Hybrid Retrieval

Type
Concept
Published
2026-04-29
Aliases
hybrid search, hybrid RAG, dense plus sparse retrieval
Brief definition

A retrieval strategy that combines dense semantic vector search with sparse keyword search (and often a reranking pass), then merges the rankings — designed to recover queries that either method alone would miss.

What it is

Dense retrieval (semantic vector search) and sparse retrieval (keyword indices like BM25) fail in different ways. Semantic search misses exact-match queries: a search for “Section 230” or “Donoghue v Stevenson” can return conceptually similar results without ever surfacing the literal match.
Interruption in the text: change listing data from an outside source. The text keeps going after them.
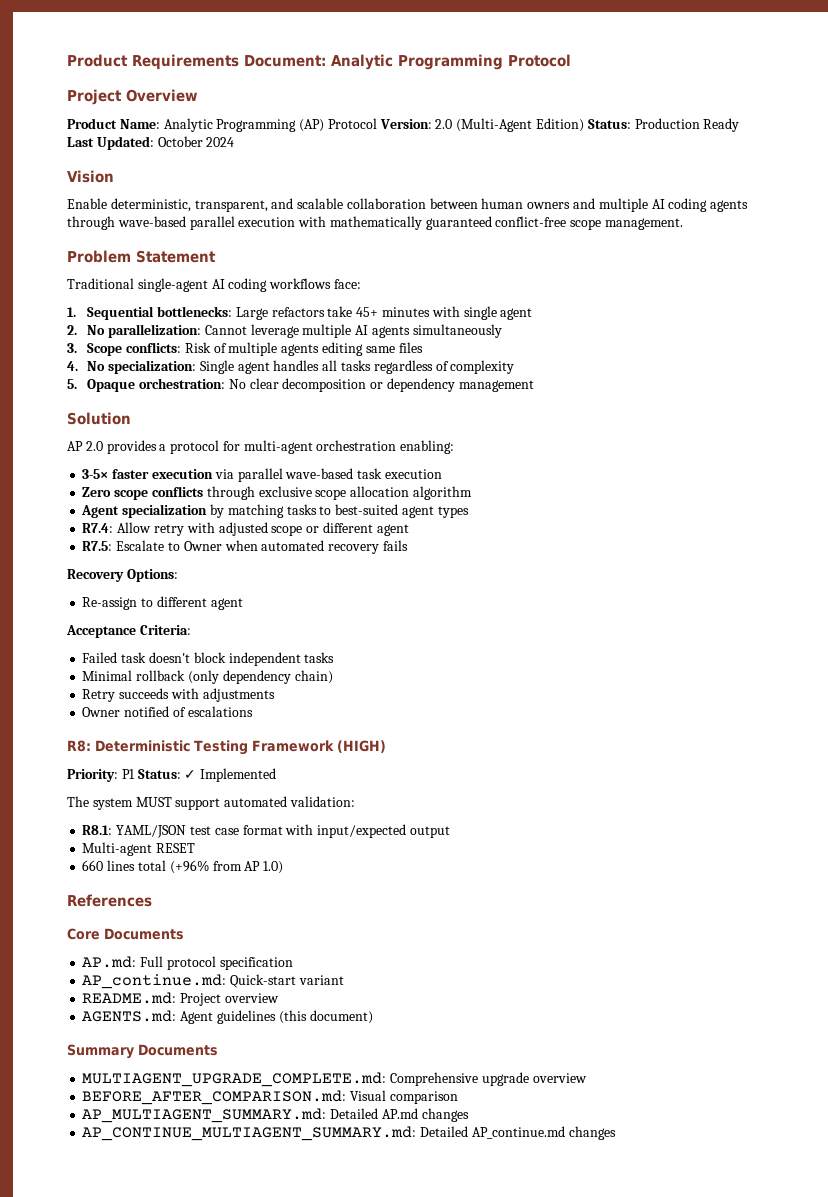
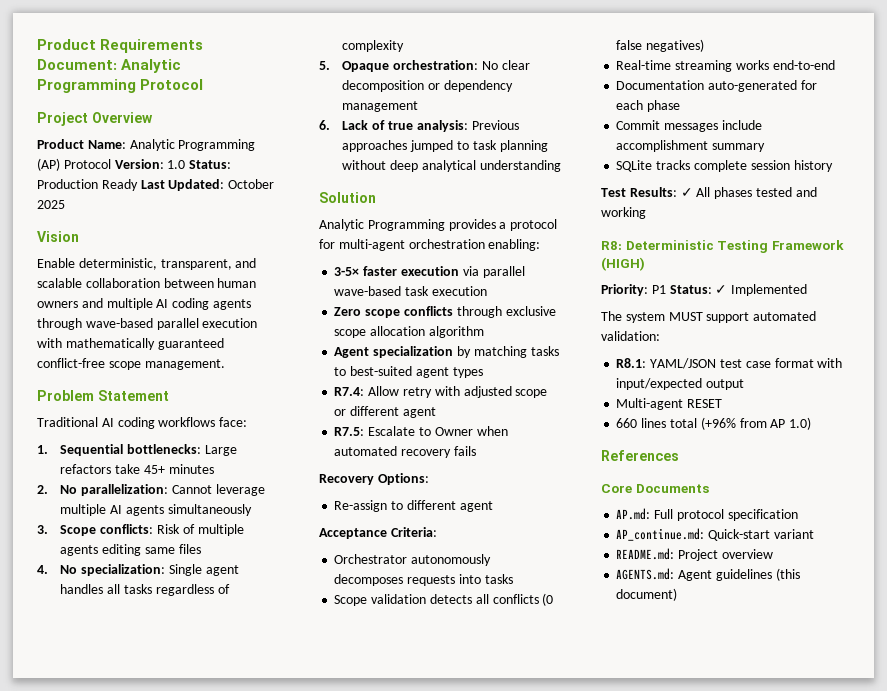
- Product Name: Analytic Programming (AP) Protocol Version: 2.0 (Multi-Agent Edition) Status: Production Ready Last Updated: October 2024
+ Product Name: Analytic Programming (AP) Protocol Version: 1.0 Status: Production Ready Last Updated: October 2025
- Traditional single-agent AI coding workflows face:
+ Traditional AI coding workflows face:
- 1. Sequential bottlenecks: Large refactors take 45+ minutes with single agent
+ 1. Sequential bottlenecks: Large refactors take 45+ minutes
+ 6. Lack of true analysis: Previous approaches jumped to task planning without deep analytical understanding
- AP 2.0 provides a protocol for multi-agent orchestration enabling:
+ Analytic Programming provides a protocol for multi-agent orchestration enabling:
- Failed task doesn't block independent tasks
- Minimal rollback (only dependency chain)
- Retry succeeds with adjustments
- Owner notified of escalations
+ Orchestrator autonomously decomposes requests into tasks
+ Scope validation detects all conflicts (0 false negatives)
+ Real-time streaming works end-to-end
+ Documentation auto-generated for each phase
+ Commit messages include accomplishment summary
+ SQLite tracks complete session history
+ Test Results: ✓ All phases tested and working
- Summary Documents
- MULTIAGENT_UPGRADE_COMPLETE.md: Comprehensive upgrade overview
- BEFORE_AFTER_COMPARISON.md: Visual comparison
- AP_MULTIAGENT_SUMMARY.md: Detailed AP.md changes
- AP_CONTINUE_MULTIAGENT_SUMMARY.md: Detailed AP_continue.md changes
Keyword search misses paraphrases: a query for “renting a flat” misses documents that only ever say “tenancy agreement.”

Hybrid retrieval runs both methods on the same query, then merges their results — typically by reciprocal rank fusion or a learned reranker that scores candidates from both pools. A reranking model (often a cross-encoder that scores query-document pairs more accurately than the initial bi-encoder) is then applied to the merged shortlist to produce the final ranking. Research summarised by God of Prompt found that hybrid retrieval cut retrieval failures roughly in half compared to semantic search alone, with retrieval quality showing near-perfect correlation (r=0.98) with overall answer accuracy.

Why it matters

For RAG systems operating on real-world corpora, hybrid retrieval should be the baseline rather than an optimisation. The reason is that production queries mix two types: exploratory questions that benefit from semantic understanding, and precise lookups (case names, statute numbers, defined terms, error codes) that depend on exact matches. A pipeline built only on one method silently fails the other class of query, and users do not always know when they have asked the kind of question their system cannot handle.

Hybrid retrieval also partly mitigates Semantic Collapse: when semantic distances compress at scale, keyword matches still distinguish documents reliably. It does not eliminate the embedding-dimension ceiling — for that, hierarchical or graph-based retrieval is needed — but it raises the floor on what naive RAG can achieve.